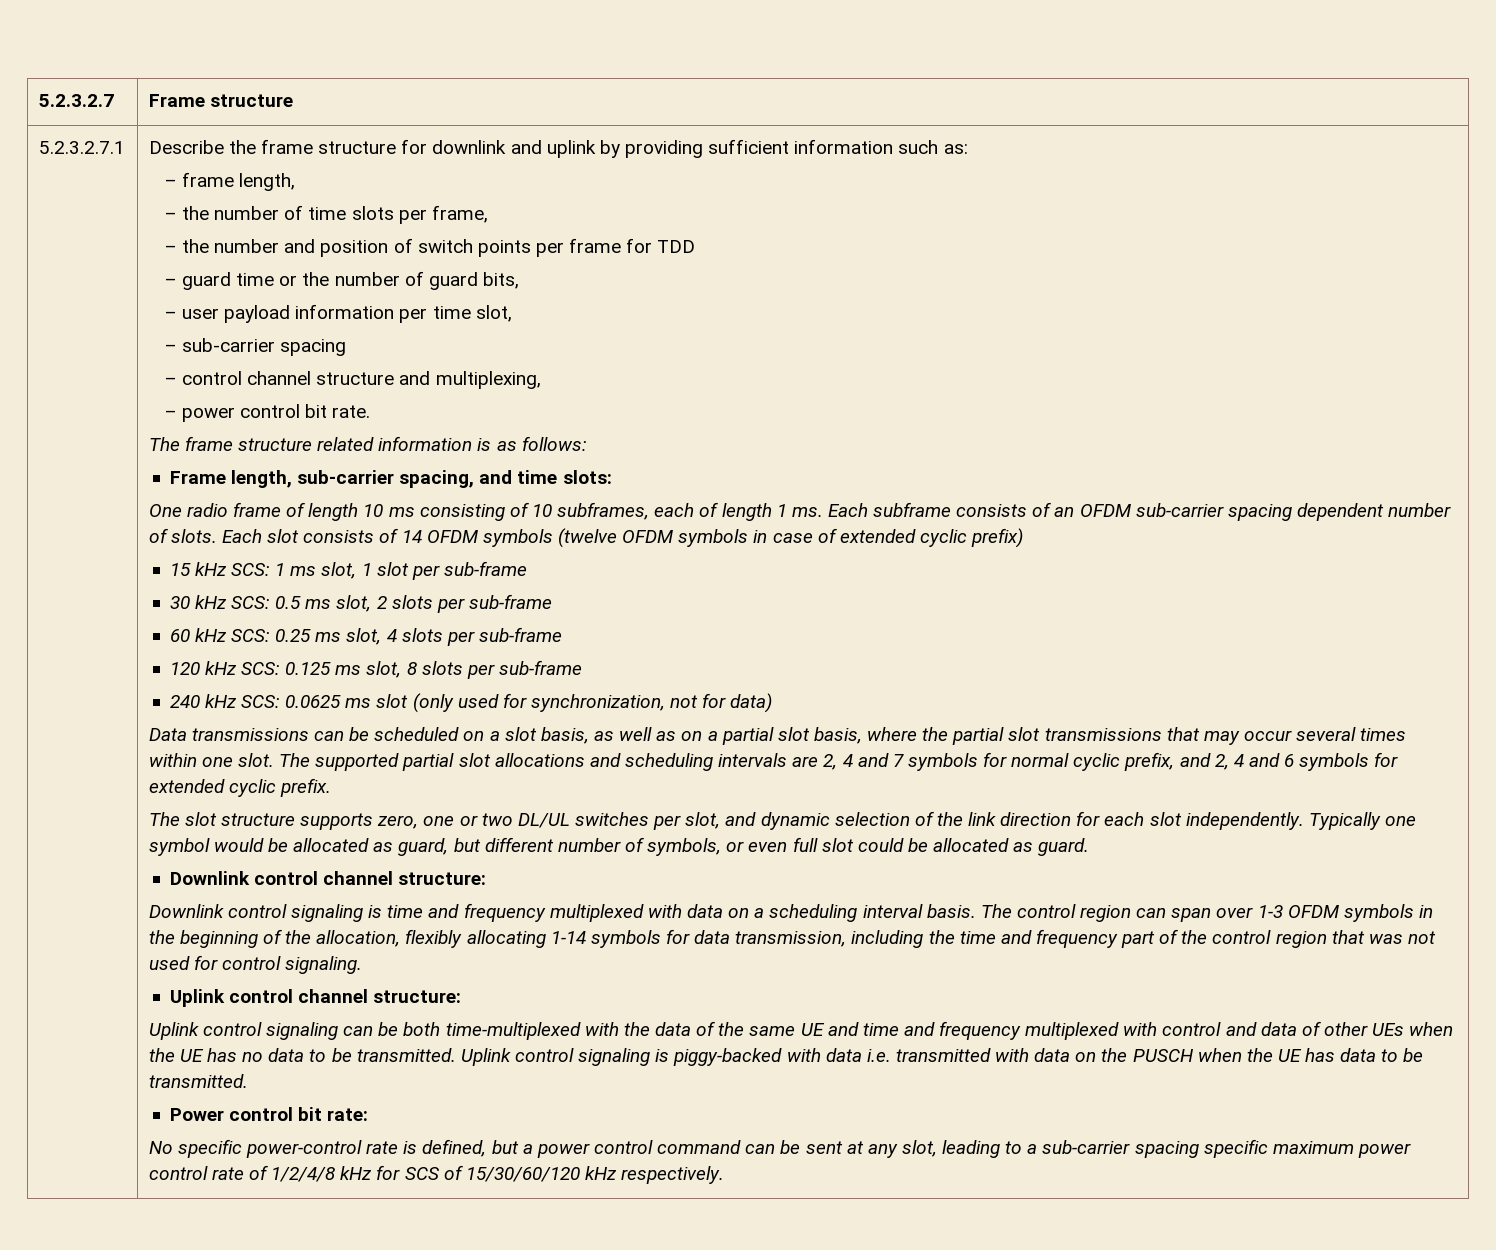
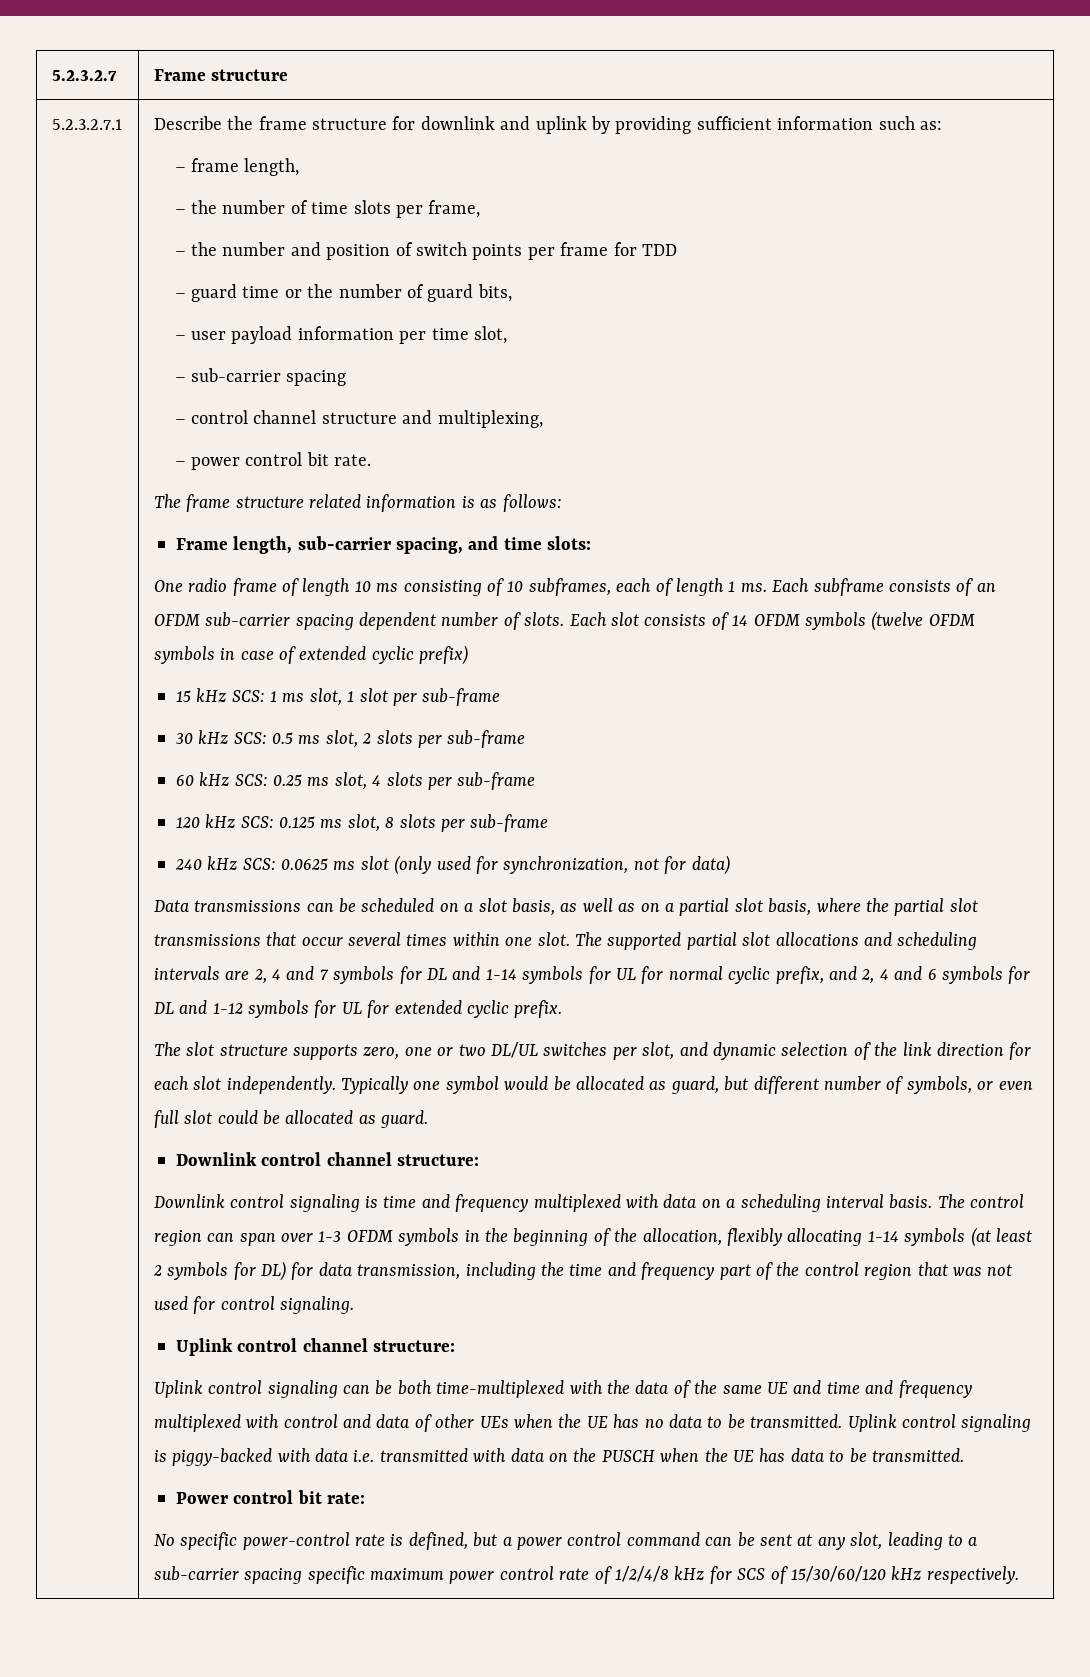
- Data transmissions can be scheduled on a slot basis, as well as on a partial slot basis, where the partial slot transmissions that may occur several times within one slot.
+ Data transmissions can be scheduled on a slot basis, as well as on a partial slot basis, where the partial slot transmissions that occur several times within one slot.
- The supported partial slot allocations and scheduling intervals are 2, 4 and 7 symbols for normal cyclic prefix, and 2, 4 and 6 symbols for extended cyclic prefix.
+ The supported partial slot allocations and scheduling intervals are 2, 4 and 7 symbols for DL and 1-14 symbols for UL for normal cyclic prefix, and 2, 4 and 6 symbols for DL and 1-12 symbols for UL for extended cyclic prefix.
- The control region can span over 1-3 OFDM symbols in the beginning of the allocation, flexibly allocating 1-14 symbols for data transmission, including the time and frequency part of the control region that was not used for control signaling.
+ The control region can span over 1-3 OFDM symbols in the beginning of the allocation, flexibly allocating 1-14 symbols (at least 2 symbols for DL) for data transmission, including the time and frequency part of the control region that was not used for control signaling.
+ + + + + + +
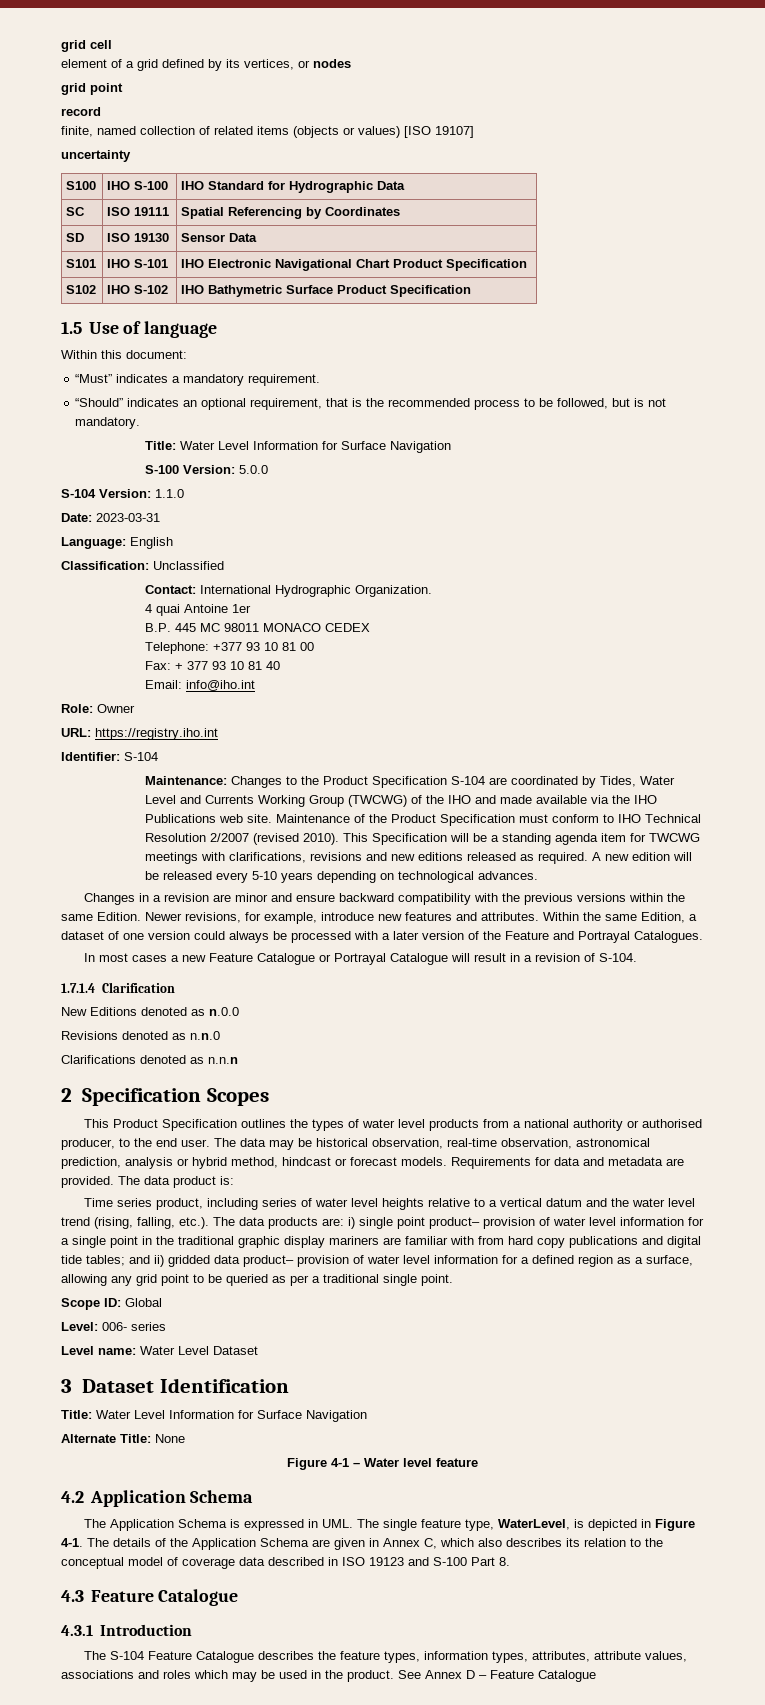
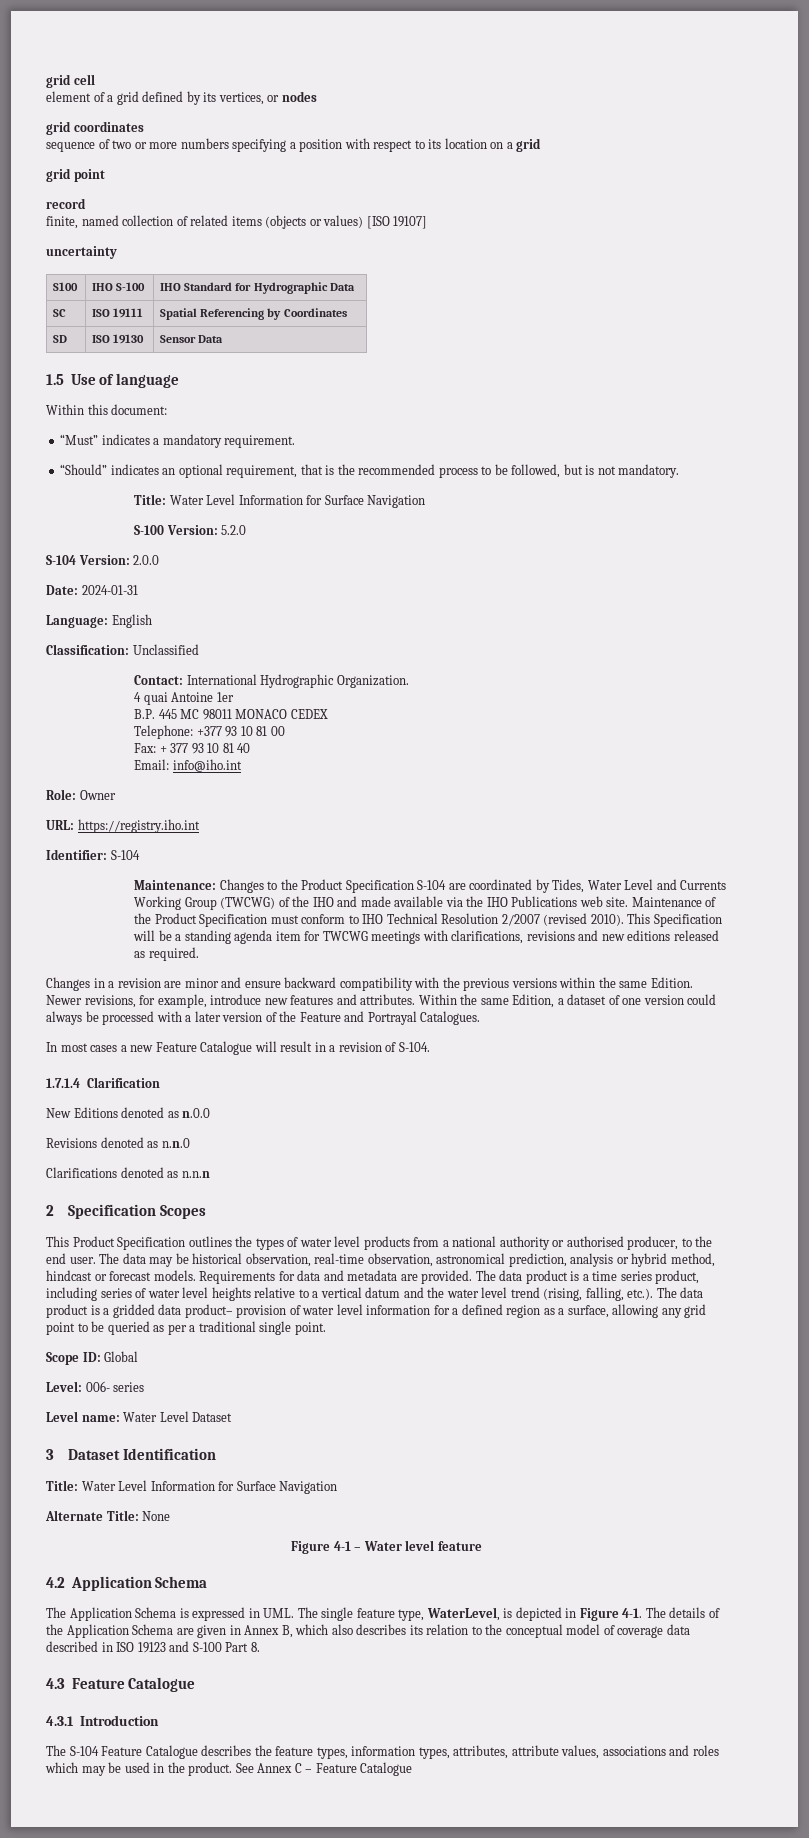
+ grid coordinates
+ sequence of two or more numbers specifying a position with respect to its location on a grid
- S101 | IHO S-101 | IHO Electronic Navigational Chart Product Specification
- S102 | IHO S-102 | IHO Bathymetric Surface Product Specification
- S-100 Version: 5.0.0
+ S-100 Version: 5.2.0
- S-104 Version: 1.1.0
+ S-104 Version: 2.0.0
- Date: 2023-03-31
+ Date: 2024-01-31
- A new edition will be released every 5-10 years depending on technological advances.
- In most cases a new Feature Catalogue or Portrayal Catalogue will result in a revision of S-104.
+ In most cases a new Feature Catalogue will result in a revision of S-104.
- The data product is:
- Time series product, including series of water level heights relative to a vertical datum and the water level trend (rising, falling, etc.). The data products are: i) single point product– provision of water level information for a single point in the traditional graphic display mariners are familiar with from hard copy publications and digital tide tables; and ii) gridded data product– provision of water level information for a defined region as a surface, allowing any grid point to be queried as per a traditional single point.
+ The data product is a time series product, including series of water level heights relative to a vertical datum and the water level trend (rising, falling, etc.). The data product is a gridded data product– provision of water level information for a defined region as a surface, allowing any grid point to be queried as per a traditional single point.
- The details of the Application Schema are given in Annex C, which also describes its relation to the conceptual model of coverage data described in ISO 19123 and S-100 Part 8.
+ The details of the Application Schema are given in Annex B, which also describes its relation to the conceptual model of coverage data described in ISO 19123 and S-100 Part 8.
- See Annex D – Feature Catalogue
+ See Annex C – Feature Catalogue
+ + + + + + +
» **PROBLEM TO WORK ON**:
The reply should consist solely of the lines above from the one that has "location on a grid" through the one that has "- The data product", reproduced exactly.

» **RESPONSE BELOW**:
+ sequence of two or more numbers specifying a position with respect to its location on a grid
- S101 | IHO S-101 | IHO Electronic Navigational Chart Product Specification
- S102 | IHO S-102 | IHO Bathymetric Surface Product Specification
- S-100 Version: 5.0.0
+ S-100 Version: 5.2.0
- S-104 Version: 1.1.0
+ S-104 Version: 2.0.0
- Date: 2023-03-31
+ Date: 2024-01-31
- A new edition will be released every 5-10 years depending on technological advances.
- In most cases a new Feature Catalogue or Portrayal Catalogue will result in a revision of S-104.
+ In most cases a new Feature Catalogue will result in a revision of S-104.
- The data product is:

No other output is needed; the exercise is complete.